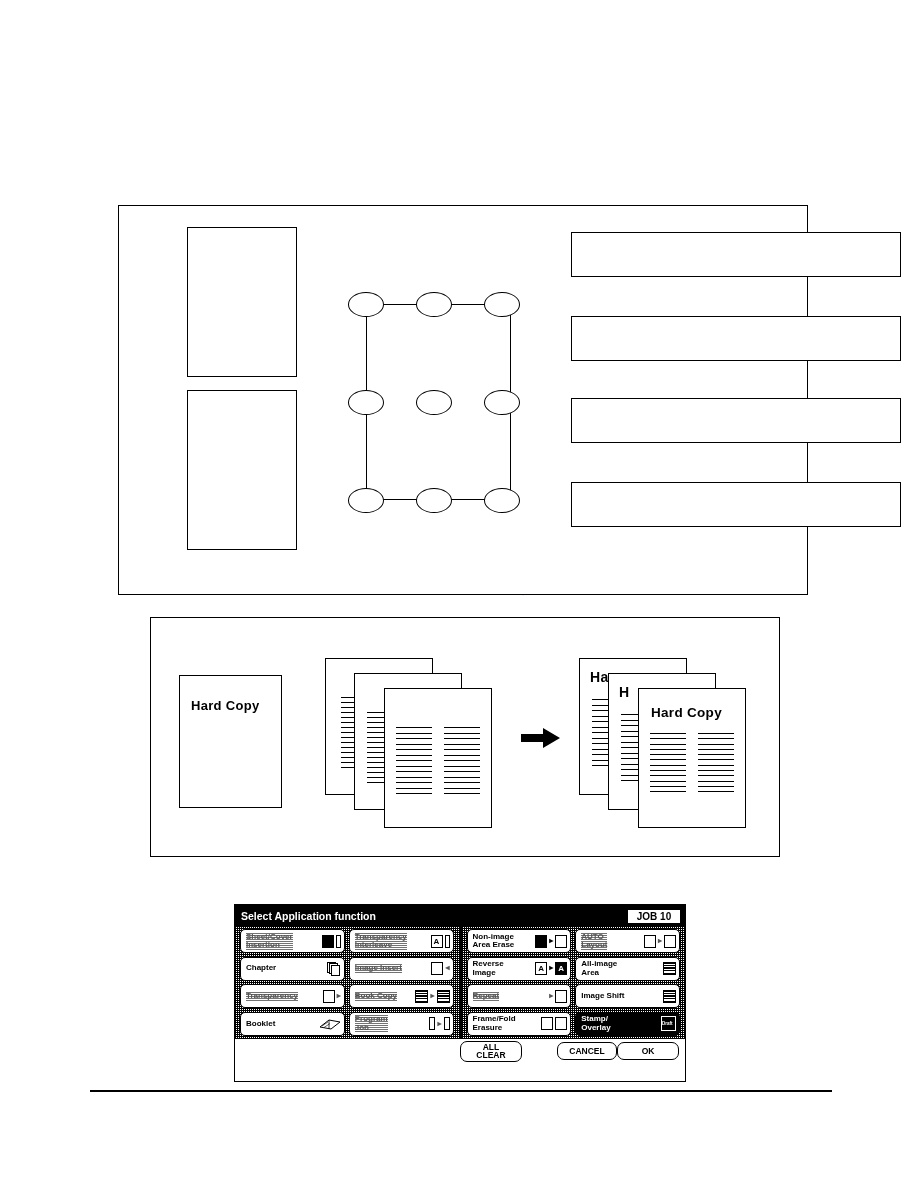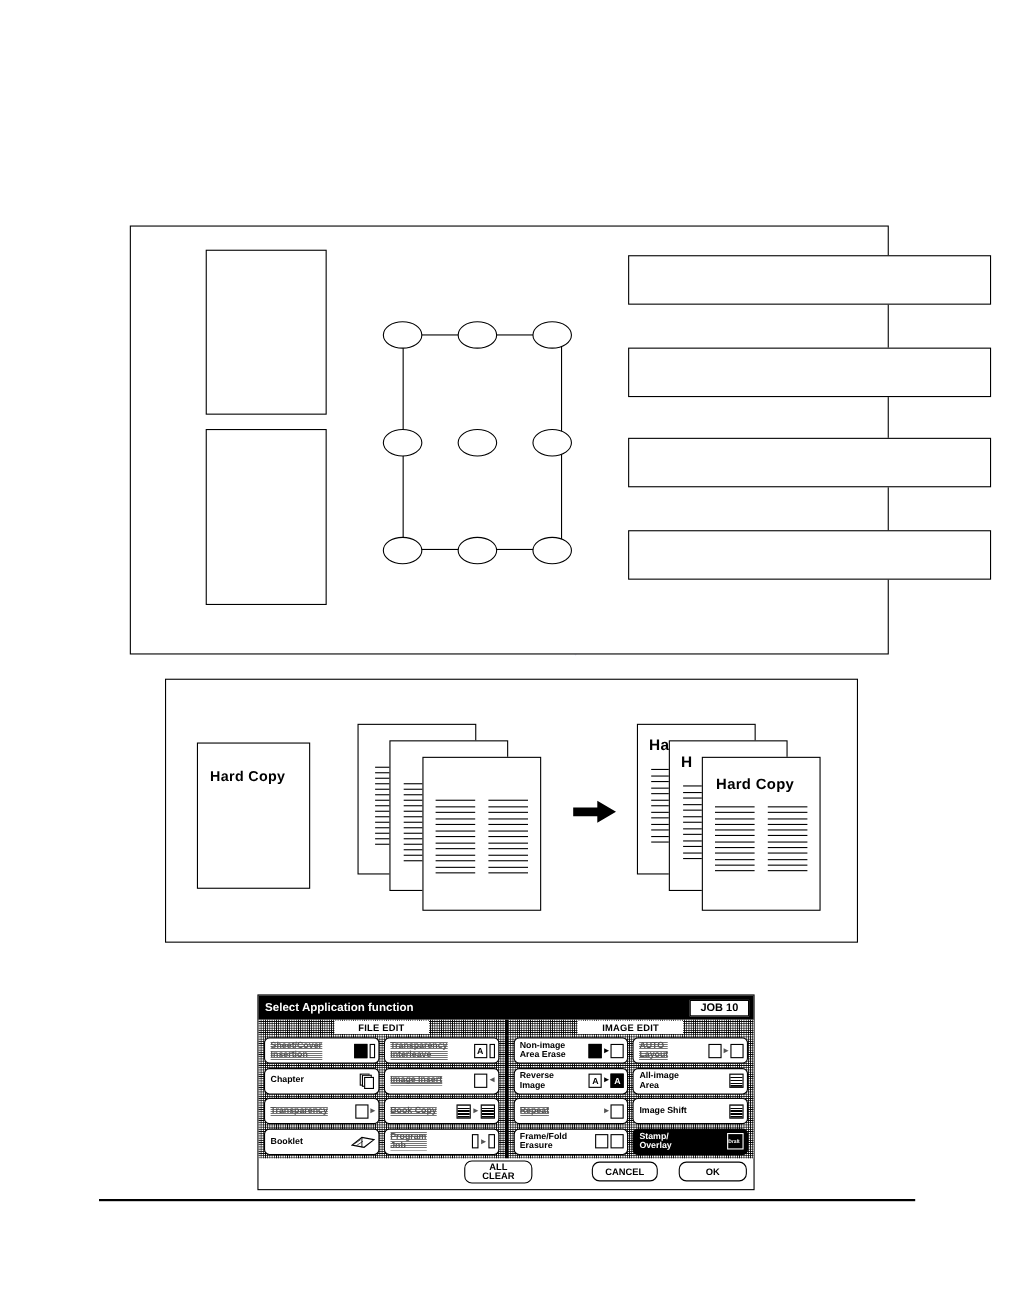--- a/index.html
+++ b/index.html
@@ -342,15 +342,6 @@
     <span id="job-badge">JOB 10</span>
   </div>
 
-  <div id="tabs">
-    <div class="tabhalf dither">
-      <span class="tablabel">FILE EDIT</span>
-    </div>
-    <div class="tab-divider"></div>
-    <div class="tabhalf dither">
-      <span class="tablabel">IMAGE EDIT</span>
-    </div>
-  </div>
 
   <div id="panel-body">
 

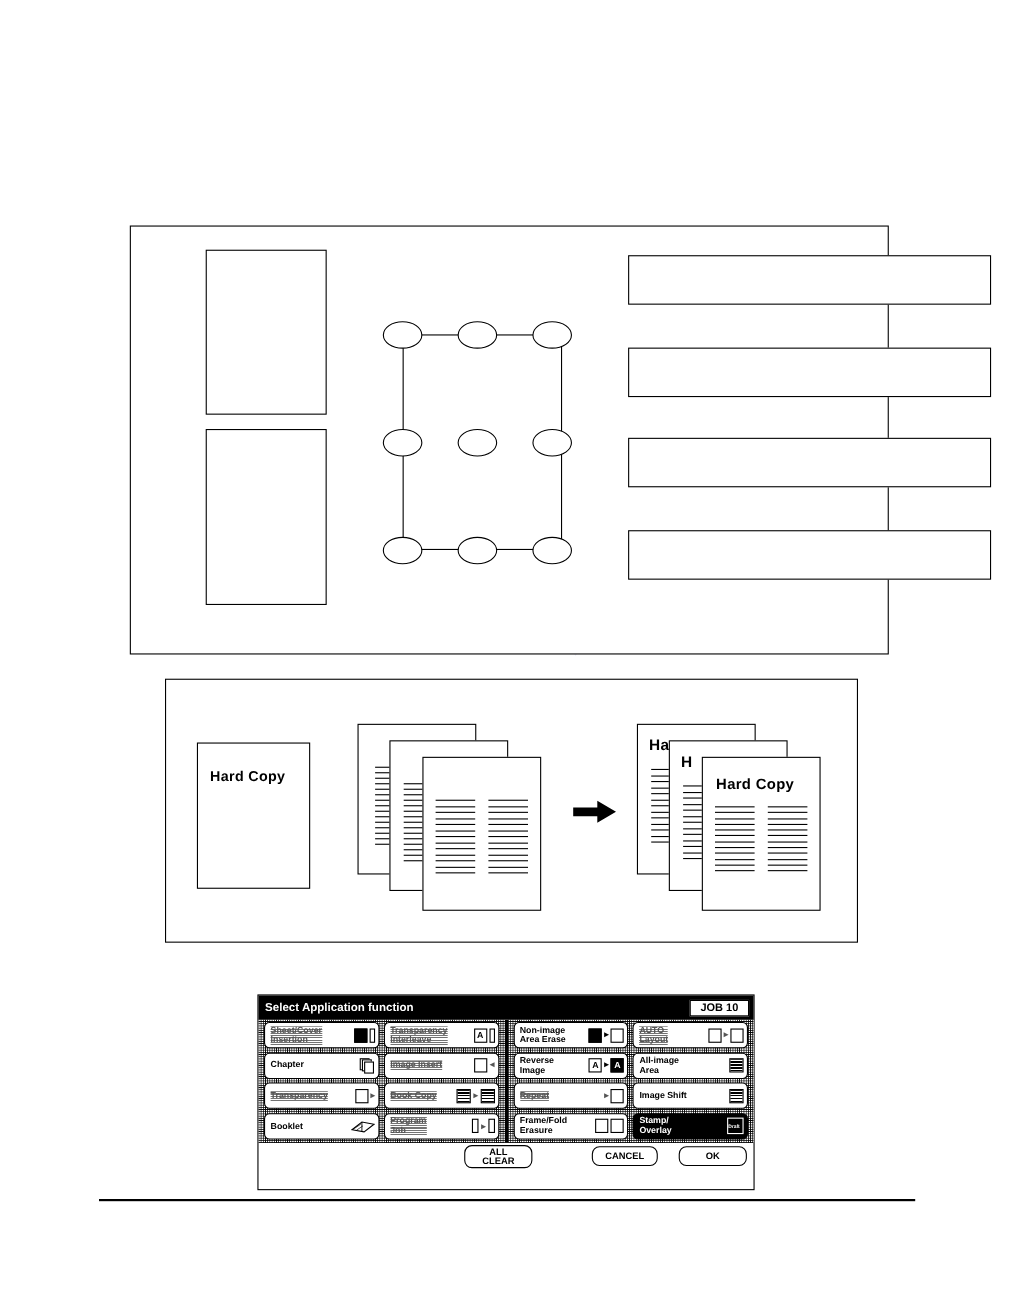--- a/index.html
+++ b/index.html
@@ -138,7 +138,7 @@
 
   #panel-footer {
     height:24px; display:flex; align-items:center; justify-content:flex-end;
-    gap:19px; padding:0 6px;
+    gap:0; padding:0 6px;
   }
   .pbtn {
     border:1.3px solid #000; border-radius:7px; background:#fff; color:#000;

::::

Skipping the pictures, output the entries exactly as they appear above.

--- a/index.html
+++ b/index.html
@@ -342,15 +342,6 @@
     <span id="job-badge">JOB 10</span>
   </div>
 
-  <div id="tabs">
-    <div class="tabhalf dither">
-      <span class="tablabel">FILE EDIT</span>
-    </div>
-    <div class="tab-divider"></div>
-    <div class="tabhalf dither">
-      <span class="tablabel">IMAGE EDIT</span>
-    </div>
-  </div>
 
   <div id="panel-body">
 

--- a/index.html
+++ b/index.html
@@ -138,7 +138,7 @@
 
   #panel-footer {
     height:24px; display:flex; align-items:center; justify-content:flex-end;
-    gap:19px; padding:0 6px;
+    gap:0; padding:0 6px;
   }
   .pbtn {
     border:1.3px solid #000; border-radius:7px; background:#fff; color:#000;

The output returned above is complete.